VII. Henry Duke of Lancaster, 1399

from Tyrrell's History of England (MSS in Lambeth Library); page 13

"At the Duke's approach to London, with his captive Monarch, he was received in great pomp by the Mayor, Aldermen, Sheriffs, and all the several Companies in their formalities, with the people incessantly crying, "Long live the good Duke of Lancaster, our deliverer!"

VIII. King Henry The Fourth, 1399

by Froissart; page 13

"On Sunday the thirteenth of October Henry left the Tower after dinner, on his return to Westminster. He was bareheaded, and had round his neck the order of the King of France. The Prince of Wales, six Dukes, six Earls, and eighteen Barons, accompanied him, and there were, of Knights and other nobility, from eight to nine hundred horse. The King was dressed in a jacket of the German fashion, of cloth of gold, mounted on a white courser, with a blue garter on his leg -

"Mounted upon a hot and fiery steed,
Which his aspiring master seem'd to know,
With slow but stately pace kept on his course,
While all tongues cried, 'God save thee, Bollingbroke!'"

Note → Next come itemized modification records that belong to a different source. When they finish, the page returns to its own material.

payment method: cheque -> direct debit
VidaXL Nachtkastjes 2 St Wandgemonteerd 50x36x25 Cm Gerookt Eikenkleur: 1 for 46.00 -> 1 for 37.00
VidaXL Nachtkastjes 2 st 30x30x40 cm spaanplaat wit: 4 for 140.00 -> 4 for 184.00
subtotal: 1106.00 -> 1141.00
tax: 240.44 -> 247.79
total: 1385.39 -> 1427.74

The streets of London were handsomely decorated with tapestries and rich hangings. There were seven fountains in Cheapside, and other streets he passed through, which perpetually ran with white and red wines. He was escorted by prodigious numbers of gentlemen, with their servants in liveries and badges; and the different Companies of London were led by their Wardens, clothed in their proper livery, and with banners of their trades. The whole cavalcade amounted to six thousand horse. The King was crowned the same day at Westminster."

A Few Gloves

Fair Rosamond

He said he had his gloves from France;
The Queen said, "That can't be;
If you go there for glove-making,
It is without the 'g' "

In the dispute between the Earl Marshal and the Earl of Derby, which "Richard of Bordeaux" (Richard II) allowed to foment before banishing both from the kingdom, a glove was used in the challenge. Froissart records the Earl Marshal as saying:

"Earl of Derby, I charge you with having thought and spoke disrespectfully against your natural lord the king of England, when you said he was unworthy to hold his crown: that without law or justice, or consulting his council, he disturbed the realm; and that, without any shadow of reason, he banished those valiant men from his kingdom who ought to be its defenders, for all of which I present my glove, and shall prove, my body against yours, that you are a false and wicked traitor."

Froissart continues with the Earl of Derby's reply:

"Earl marshal, I say that thou art a false and wicked traitor, which I will bodily prove on thee, and here is my glove."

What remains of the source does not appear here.